11 aprile 1975. Passata ora di pranzo. A Sant’Anastasia, in provincia di Napoli, si sente un boato. La fabbrica Flobert, che produce proiettili d’arma giocattolo e fuochi d’artificio, è esplosa. Dodici le vittime, tutte giovani. I capannoni erano situati in contrada Romani, alle pendici del Monte Somma, nel vesuviano. Sono tanti ad accorrere sul luogo della sciagura. Molti temono per la vita dei propri cari. “Nun se capette ‘niente”, dirà Ciro Liguoro, uno dei sopravvissuti. E niente si capirà per molto tempo ancora.

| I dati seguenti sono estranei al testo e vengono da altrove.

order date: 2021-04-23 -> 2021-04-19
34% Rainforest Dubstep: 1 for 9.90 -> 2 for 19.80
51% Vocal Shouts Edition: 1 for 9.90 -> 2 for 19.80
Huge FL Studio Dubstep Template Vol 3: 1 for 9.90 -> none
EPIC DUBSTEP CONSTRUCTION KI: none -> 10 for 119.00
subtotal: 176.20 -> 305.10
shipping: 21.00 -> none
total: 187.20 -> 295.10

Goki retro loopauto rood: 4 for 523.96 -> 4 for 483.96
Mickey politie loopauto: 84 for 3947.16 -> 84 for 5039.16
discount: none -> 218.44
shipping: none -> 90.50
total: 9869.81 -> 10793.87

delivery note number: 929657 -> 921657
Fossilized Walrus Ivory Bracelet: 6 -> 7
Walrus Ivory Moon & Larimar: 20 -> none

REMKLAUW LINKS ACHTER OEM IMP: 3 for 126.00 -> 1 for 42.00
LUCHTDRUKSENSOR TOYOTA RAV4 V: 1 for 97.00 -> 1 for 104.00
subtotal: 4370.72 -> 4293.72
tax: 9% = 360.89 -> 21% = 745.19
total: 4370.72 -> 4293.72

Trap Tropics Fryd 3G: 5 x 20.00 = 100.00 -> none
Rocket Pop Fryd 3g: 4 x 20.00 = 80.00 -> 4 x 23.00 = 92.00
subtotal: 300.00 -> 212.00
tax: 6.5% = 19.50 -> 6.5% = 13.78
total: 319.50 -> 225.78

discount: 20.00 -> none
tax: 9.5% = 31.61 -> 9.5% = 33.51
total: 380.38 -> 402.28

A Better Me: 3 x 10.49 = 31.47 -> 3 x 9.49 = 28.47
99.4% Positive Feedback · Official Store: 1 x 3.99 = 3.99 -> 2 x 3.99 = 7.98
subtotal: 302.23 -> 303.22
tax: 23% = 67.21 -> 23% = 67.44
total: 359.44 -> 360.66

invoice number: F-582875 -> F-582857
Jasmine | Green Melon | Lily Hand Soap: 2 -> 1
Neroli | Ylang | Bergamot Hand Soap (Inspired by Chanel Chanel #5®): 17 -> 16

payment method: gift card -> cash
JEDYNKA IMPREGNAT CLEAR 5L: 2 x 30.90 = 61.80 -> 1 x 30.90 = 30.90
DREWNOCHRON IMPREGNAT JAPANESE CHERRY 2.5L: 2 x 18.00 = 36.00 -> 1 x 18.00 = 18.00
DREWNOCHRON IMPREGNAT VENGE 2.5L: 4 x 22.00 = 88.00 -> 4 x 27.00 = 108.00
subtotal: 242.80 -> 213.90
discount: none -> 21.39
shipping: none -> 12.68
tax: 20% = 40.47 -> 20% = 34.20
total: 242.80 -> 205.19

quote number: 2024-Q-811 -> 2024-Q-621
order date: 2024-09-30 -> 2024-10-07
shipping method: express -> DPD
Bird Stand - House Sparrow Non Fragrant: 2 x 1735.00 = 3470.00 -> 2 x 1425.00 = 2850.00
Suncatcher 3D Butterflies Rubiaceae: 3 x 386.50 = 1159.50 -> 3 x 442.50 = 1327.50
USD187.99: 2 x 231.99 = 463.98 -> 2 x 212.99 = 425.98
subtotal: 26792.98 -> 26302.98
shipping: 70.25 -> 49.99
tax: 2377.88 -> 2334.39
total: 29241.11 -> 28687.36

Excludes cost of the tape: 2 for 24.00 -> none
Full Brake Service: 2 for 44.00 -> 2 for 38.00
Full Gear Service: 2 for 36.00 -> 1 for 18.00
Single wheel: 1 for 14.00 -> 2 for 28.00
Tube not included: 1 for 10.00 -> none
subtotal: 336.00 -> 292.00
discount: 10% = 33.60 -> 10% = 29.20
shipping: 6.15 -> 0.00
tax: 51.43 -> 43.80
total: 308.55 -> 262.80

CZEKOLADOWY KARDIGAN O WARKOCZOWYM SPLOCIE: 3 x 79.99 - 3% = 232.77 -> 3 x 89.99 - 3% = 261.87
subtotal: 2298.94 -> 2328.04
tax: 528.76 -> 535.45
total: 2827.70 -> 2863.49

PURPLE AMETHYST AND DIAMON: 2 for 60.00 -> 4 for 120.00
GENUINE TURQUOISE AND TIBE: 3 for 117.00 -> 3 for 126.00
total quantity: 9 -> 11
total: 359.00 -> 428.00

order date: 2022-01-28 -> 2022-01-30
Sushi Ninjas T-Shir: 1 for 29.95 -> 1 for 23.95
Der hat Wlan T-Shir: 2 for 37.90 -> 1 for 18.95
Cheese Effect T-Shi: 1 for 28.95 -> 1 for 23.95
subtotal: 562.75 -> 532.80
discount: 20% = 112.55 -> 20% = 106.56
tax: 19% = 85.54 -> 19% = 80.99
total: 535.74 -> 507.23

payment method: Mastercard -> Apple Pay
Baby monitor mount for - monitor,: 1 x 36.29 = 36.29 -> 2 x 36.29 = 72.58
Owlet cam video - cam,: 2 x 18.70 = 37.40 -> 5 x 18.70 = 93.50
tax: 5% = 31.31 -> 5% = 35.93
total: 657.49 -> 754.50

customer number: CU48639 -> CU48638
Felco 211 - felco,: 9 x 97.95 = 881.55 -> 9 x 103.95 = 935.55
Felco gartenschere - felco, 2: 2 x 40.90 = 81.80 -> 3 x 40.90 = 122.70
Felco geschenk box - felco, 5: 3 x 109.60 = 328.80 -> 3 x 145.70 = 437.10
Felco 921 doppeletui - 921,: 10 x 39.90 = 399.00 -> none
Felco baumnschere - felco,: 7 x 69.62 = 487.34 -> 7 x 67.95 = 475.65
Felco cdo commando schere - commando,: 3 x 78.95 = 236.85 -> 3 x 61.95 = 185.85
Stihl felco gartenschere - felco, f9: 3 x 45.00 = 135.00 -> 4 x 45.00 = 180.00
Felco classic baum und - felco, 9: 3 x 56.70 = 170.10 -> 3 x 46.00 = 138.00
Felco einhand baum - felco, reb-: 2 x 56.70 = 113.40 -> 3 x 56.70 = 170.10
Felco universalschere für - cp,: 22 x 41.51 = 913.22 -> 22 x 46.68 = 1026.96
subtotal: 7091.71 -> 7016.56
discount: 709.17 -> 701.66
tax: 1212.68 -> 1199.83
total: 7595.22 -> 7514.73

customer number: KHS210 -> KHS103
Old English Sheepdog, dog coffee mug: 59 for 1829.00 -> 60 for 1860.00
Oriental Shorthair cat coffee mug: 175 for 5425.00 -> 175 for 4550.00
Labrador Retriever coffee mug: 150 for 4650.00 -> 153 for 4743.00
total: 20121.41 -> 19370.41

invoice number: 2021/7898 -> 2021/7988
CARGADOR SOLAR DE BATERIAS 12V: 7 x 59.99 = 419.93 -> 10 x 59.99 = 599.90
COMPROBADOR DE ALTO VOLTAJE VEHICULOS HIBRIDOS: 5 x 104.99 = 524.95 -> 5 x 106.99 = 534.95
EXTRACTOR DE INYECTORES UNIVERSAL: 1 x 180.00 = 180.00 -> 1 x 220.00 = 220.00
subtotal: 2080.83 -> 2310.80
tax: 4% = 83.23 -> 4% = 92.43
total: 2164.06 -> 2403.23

Era un venerdì come tanti. Al lavoro quel giorno si trovavano sessanta persone, molte donne, più remissive, con le mani più piccole degli uomini e dunque più adatte ad inserire polvere da sparo nei proiettili di gomma. Nel reparto dove scoppia la scintilla che causerà la deflagrazione si trovano tredici operai, maschi, e circa 200mila cartucce, che per mesi verranno ritrovate per le vie del paese dai bambini che si divertivano a farle scoppiare. Dodici di loro muoiono sul colpo, solo uno si salva per miracolo. Cinque donne e cinque uomini subiranno gravi ferite. Pezzi dei loro corpi appaiono a 100 metri di distanza, di uno non si ritroverà nemmeno più il corpo. Due cadaveri carbonizzati verranno trovati dai primi soccorritori aggrappati a una rete, nel vano tentativo di scappare.

Venivano tutti da paesi confinanti: Sant’Anastia, Somma Vesuviana, Pollena Trocchia, Pomigliano D’Arco, Cercola, San Sebastiano al Vesuvio, Portici. Si conoscevano tutti: Giuseppe Mosca, 20 anni, Antonio Tramontano, 21 anni, Giuseppe Sorrentino, 22 anni, Antonio Savarese, 23 anni, Mariano Barra, 24 anni, Giovanni Esposito, 25 anni, Antonio Frasca, 25 anni, Michele Allocca, 32 anni, Michele Esposito, 34 anni, Giovanni Caruso, 35 anni, Giovanni Cerciello, 39 anni, Vincenzo Florio, 42 anni.

Dieci degli operai scomparsi avevano iniziato a lavorare solo due settimane prima. Molte delle 60 persone presenti lavoravano in nero in capannoni di legno e lamiera, privi delle più basilari norme di sicurezza. Alcuni degli operai risulteranno assunti solo 5 giorni prima dell’incidente. All’inizio si pensa che a far scattare la scintilla sia stata una cicca di sigaretta lasciata cadere da un operaio. Non è così: le inchieste successive ipotizzeranno che la causa siano alcune sostanze proibite contenute nella miscela utilizzata durante la lavorazione.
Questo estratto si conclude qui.